## PROBLEM TO WORK ON
A faithful repeat of all the records, with no image kept, is the required answer.

## DATA EXTRACT
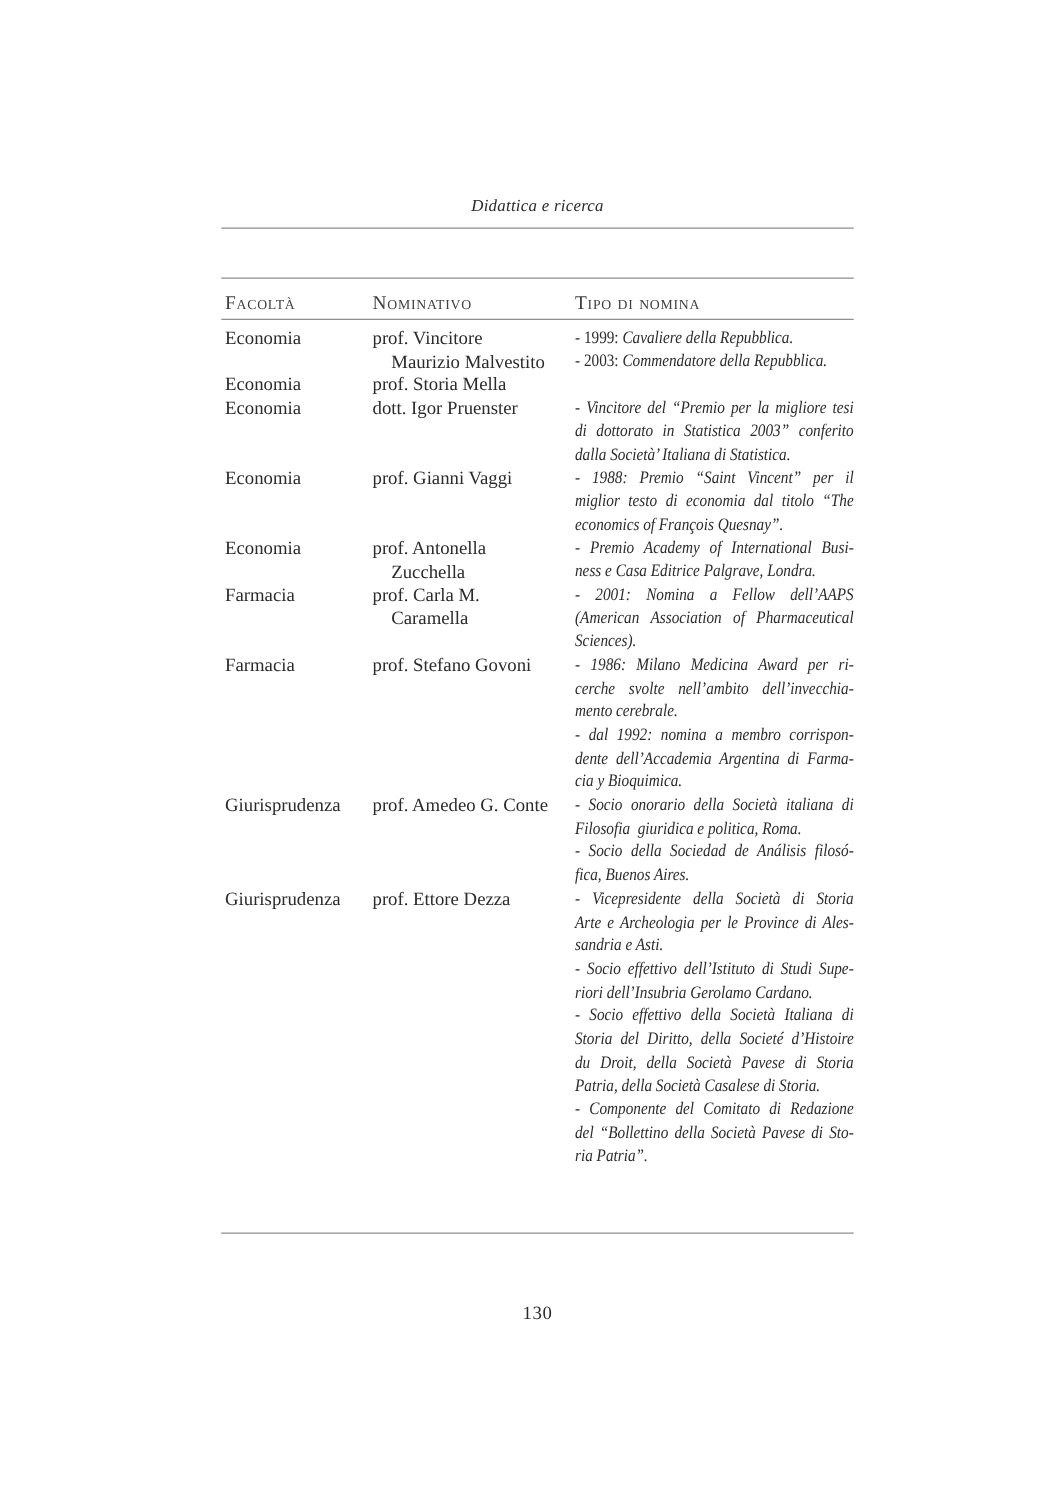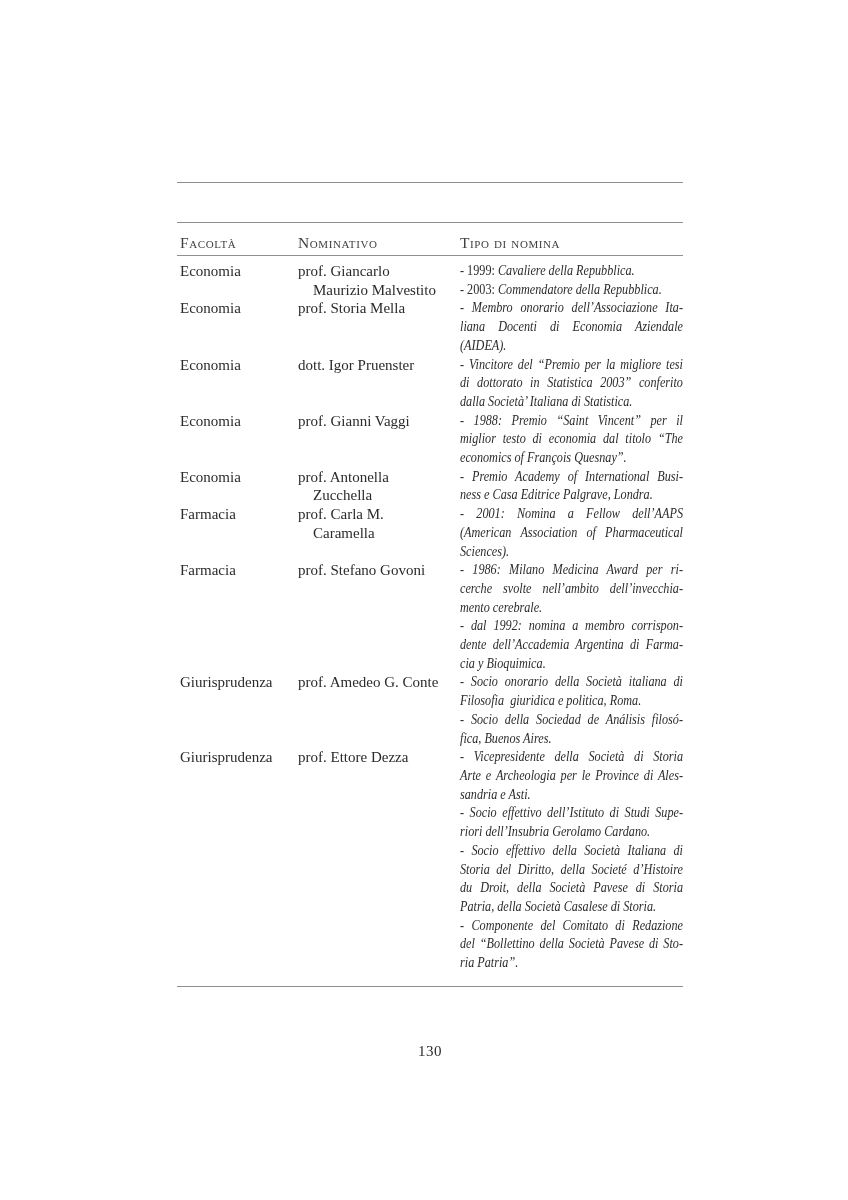"Didattica e ricerca" div.running-head { html: none -> <div>Didattica e ricerca</div> }
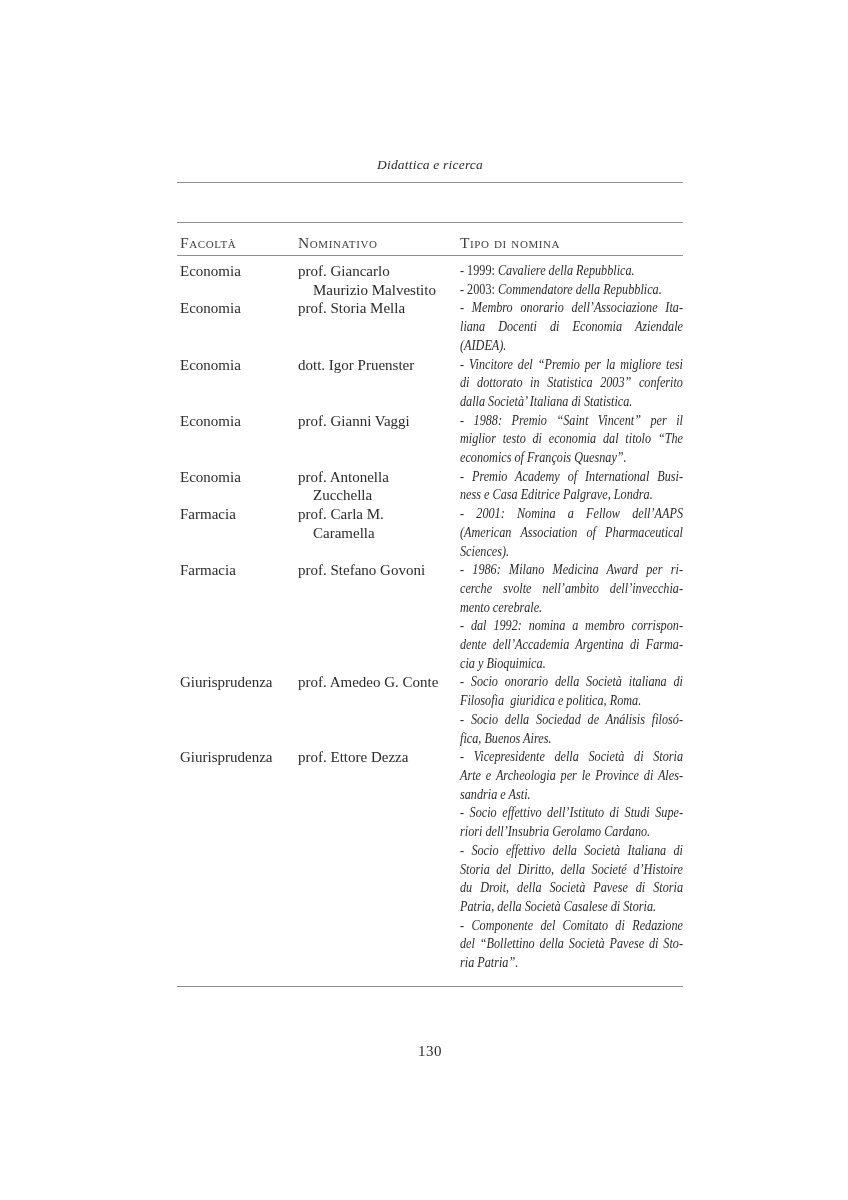"prof. Giancarlo" div.nameline { text: Giancarlo -> Vincitore }
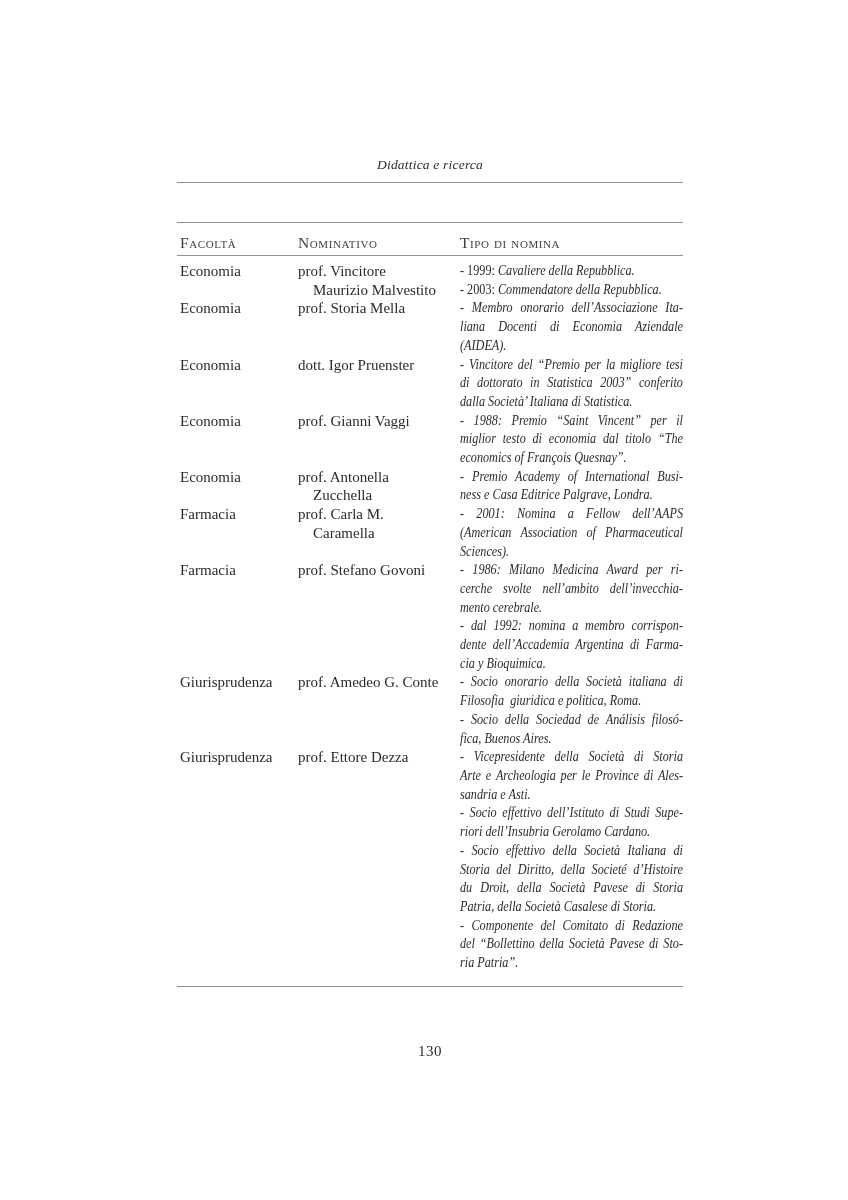"- Membro onorario dell’Associazione Ita-" div.cell { html: <div> <div><span>- Membro onorario dell’Associazione Ita-</span></div> <div><span>liana Docenti di Economia Aziendale</span></div> <div><span>(AIDEA).</span></div> </div> -> none }
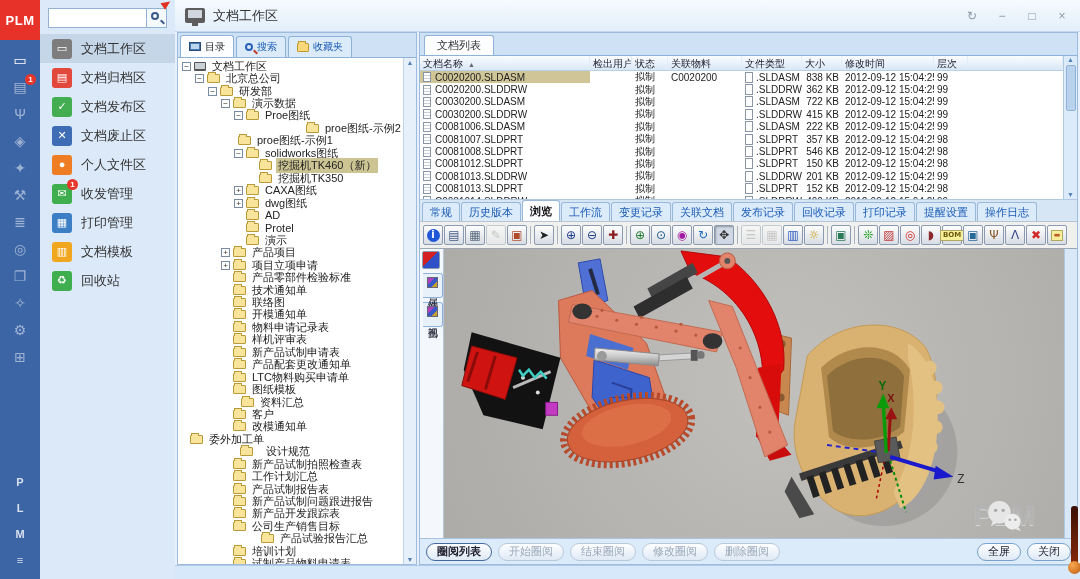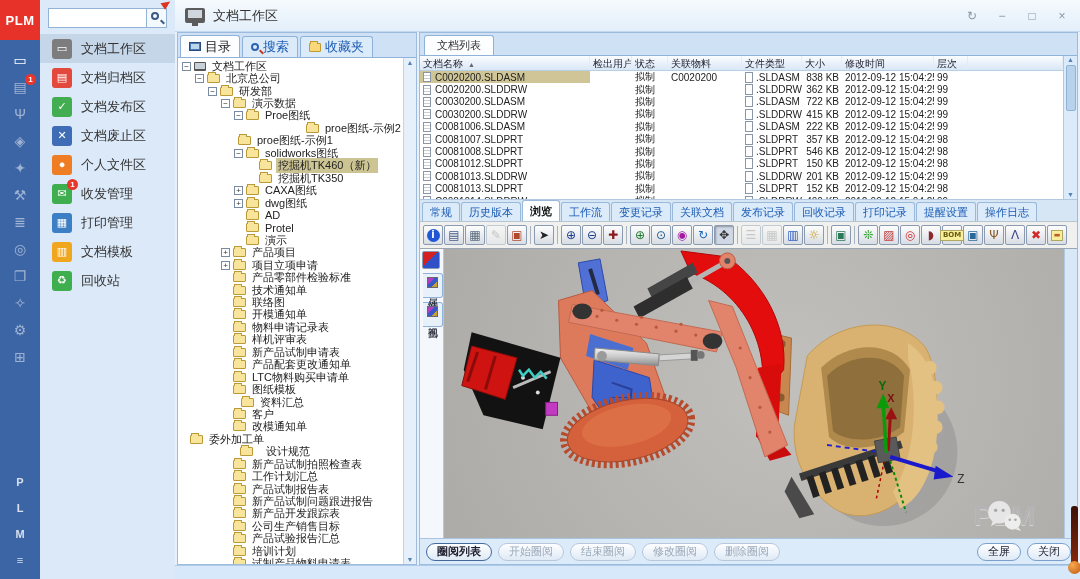"目录" .ttab { font-size: 13px -> 10px }
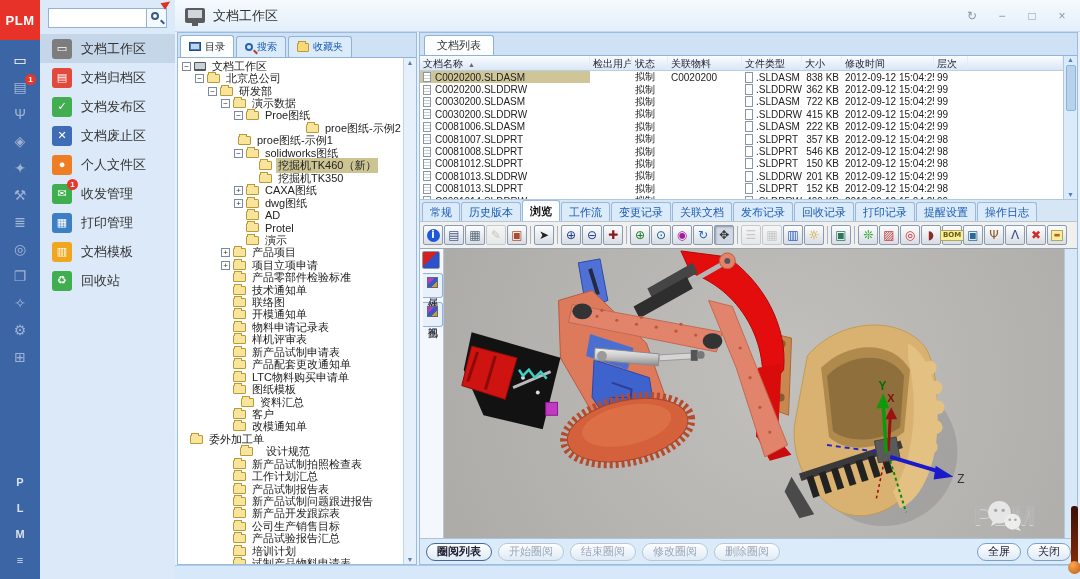"产品试验报告汇总" div.trow { margin-left: none -> 28px }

## TASK RESULT
"Didattica e ricerca" div.running-head { html: none -> <div>Didattica e ricerca</div> }
"prof. Giancarlo" div.nameline { text: Giancarlo -> Vincitore }
"- Membro onorario dell’Associazione Ita-" div.cell { html: <div> <div><span>- Membro onorario dell’Associazione Ita-</span></div> <div><span>liana Docenti di Economia Aziendale</span></div> <div><span>(AIDEA).</span></div> </div> -> none }
"目录" .ttab { font-size: 13px -> 10px }
"产品试验报告汇总" div.trow { margin-left: none -> 28px }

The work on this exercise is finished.